當安德魯表明來意後,維利耶立刻告知稅務檢察官的僱主恰巧不在家。不過,秘書很是爽快的表示會將聖鞠斯特中校的信件列為重要一類,一定會在今天黃昏之前,擺放在羅伯斯庇爾臥室的書桌上。

「非常感謝!」安德魯在遞上信件的同時,20裡弗爾銀幣也隨之附上。

羅伯斯庇爾爾本人是不可腐蝕者,拒絕一切行-賄惡習,哪怕別人並不奢求回報,也不被允許。然而,羅身邊的同事與戰友中,卻並非如此。

眼前的這位維利耶秘書,也需要維持個人與家庭生計。在為羅伯斯庇爾工作一週僅有2裡弗爾的補助,這顯然養不活一家老小,所以接受到訪者的恩賜也就是自然而然的事情了。儘管羅伯斯庇爾曾為此狠狠訓斥過維利耶。

「門外的女人是誰?」安德魯看似隨意的一問。

維利耶習慣掃視周圍一眼,壓低了嗓音說:「議員的秘密情人,以前是每週來兩次。上個月,羅伯斯庇爾給了她一筆錢,明確告訴她不要再來這裡。但今天一早女人又來了,說是她孩子生病了,需要拿錢去看醫生治病。」

「哦,」安德魯感覺很是意外,「不可腐蝕者」居然也有過一段羅曼史,真是太讓人不可思議了。於是,他從口袋裡掏出一張面值300裡弗爾的指劵,指著屋外,說:「你儘快處理好這件事情,不要讓羅伯斯庇爾知道。」

說完,安德魯不再理會,轉身離開。

在登上馬車後,他並沒立刻讓馬車伕駕車離去,而是將手伸出車廂外,看似隨意的揮了揮。一個長褲漢打扮的警察密探湊近馬車,等候檢察官的命令。

「跟著臺階上的女人,查清楚了。」安德魯低聲囑咐一句,便示意前面的馬車伕駛向雅各賓派俱樂部。

對羅伯斯庇爾而言,他的在1790年的生活軌跡,大部分就是在聖通日大街公寓,國民制憲議會與雅各賓派俱樂部,這三個地方來回移動。

此時不到下午4點,羅伯斯庇爾應該在議會辯論大廳的議員席上就坐。不過,安德魯不想過去。那是夏天的到來,令這個面積過於狹小,空氣又不易流通的國民會場裡面到處充斥著各種難聞的氣味,讓人作嘔。

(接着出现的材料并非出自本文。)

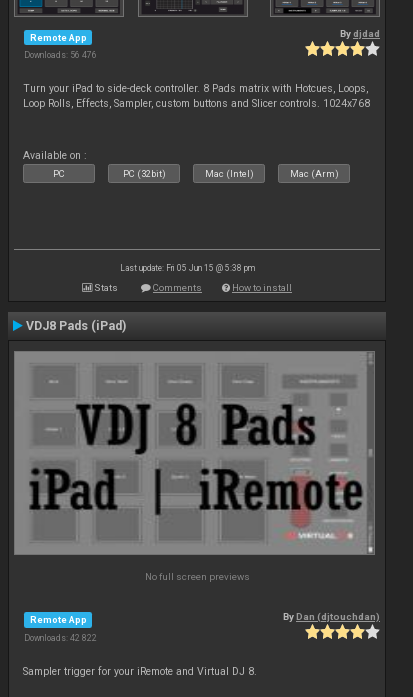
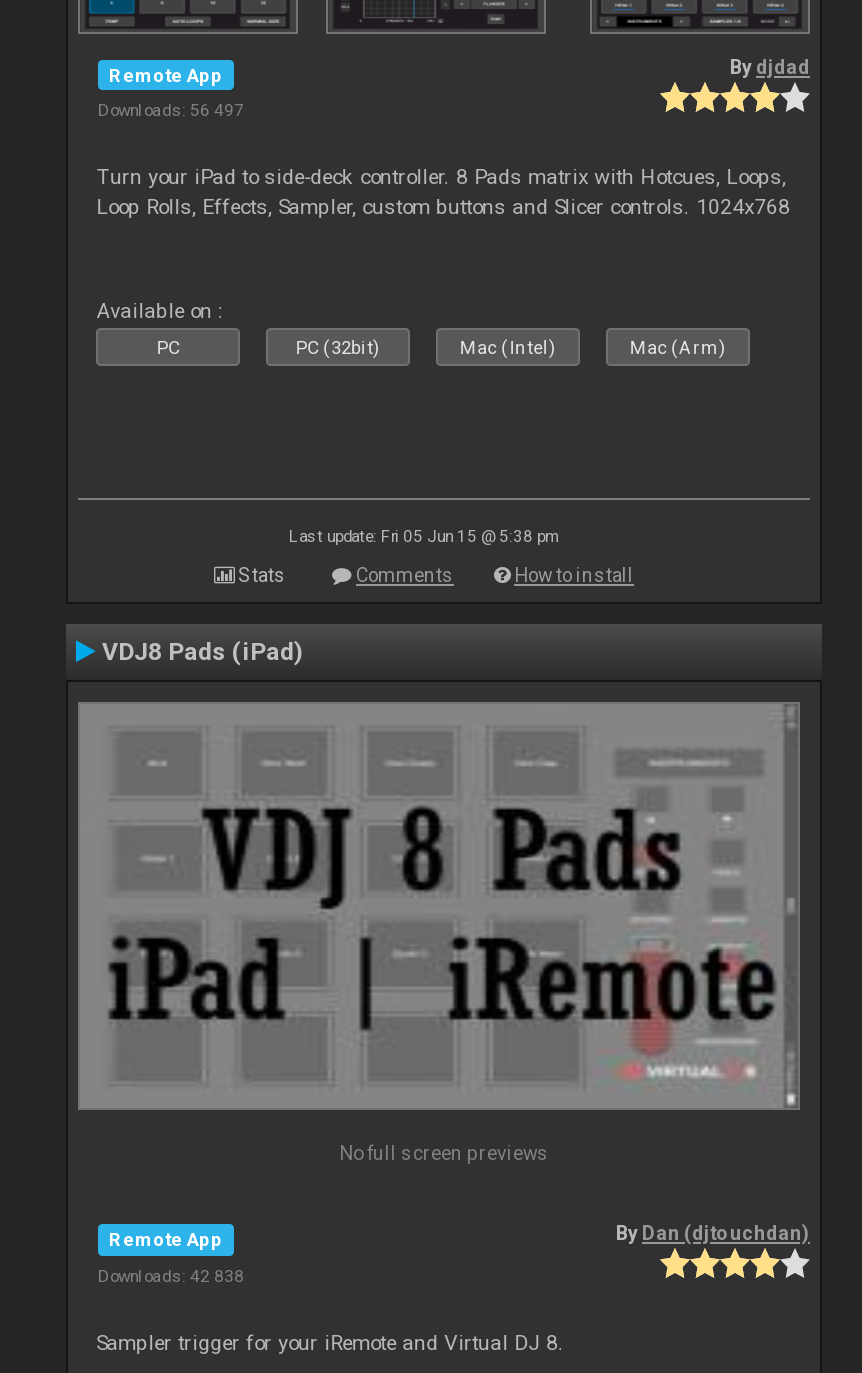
- Downloads: 56 476
+ Downloads: 56 497

- Downloads: 42 822
+ Downloads: 42 838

雅各賓派俱樂部正式名稱為憲法之友社,前身是三級會議期間的布列塔尼俱樂部,1789年10月遷到巴黎後在雅各賓修道院集會,故名。

雅各賓派俱樂部位於羅亞爾宮區的聖奧雷諾街,外表上看是一座很普通的廢棄修道院,塔樓下方的教堂是俱樂部的辯論大廳所在。俱樂部大門前斜插了一個黑白色的布列塔尼旗幟。在安德魯看來有些類似美國的星條旗,等到在雅各賓派專-政期間,紅白藍三色旗將取代它。

教堂後方的一排平房原本屬於修士們的宿舍,後被重新裝修只為俱樂部會員提供片刻休憩。通宵達旦的開會、爭執、討論國家政策與民族未來是雅各賓派俱樂部的一大特色。

至少在1793之前,雅各賓派俱樂部不是真正意義上的政治黨派,它依然是一個名氣日隆的鬆散社團,不過卻存在十分清晰的規則和制度,俱樂部設定一個主席,4個秘書,以及一個寺庫(會計),這些職位都是會員輪值擔任的。

在目前的1000多名會員中,制憲議會議員數量佔據了四分之一,其他的都屬於雲集巴黎的社會賢達,有身份地位的人。處於某種考慮,俱樂部規定:但凡國會議員可以不用介紹就直接加入本俱樂部;而非議員想要加入該俱樂部,需要2名正式會員的聯名介紹,並交納12裡弗爾的入會費以及24裡弗爾的年會費,合計36裡弗爾。

在俱樂部門口,一名巡警在看門人的要求下,阻攔了一個僕役打扮的男子,後者解釋他只是想給自己主人送藥,眼藥膏。但按照俱樂部的規定,拒絕非會員以及僕役身份的人進入雅各賓派俱樂部內部。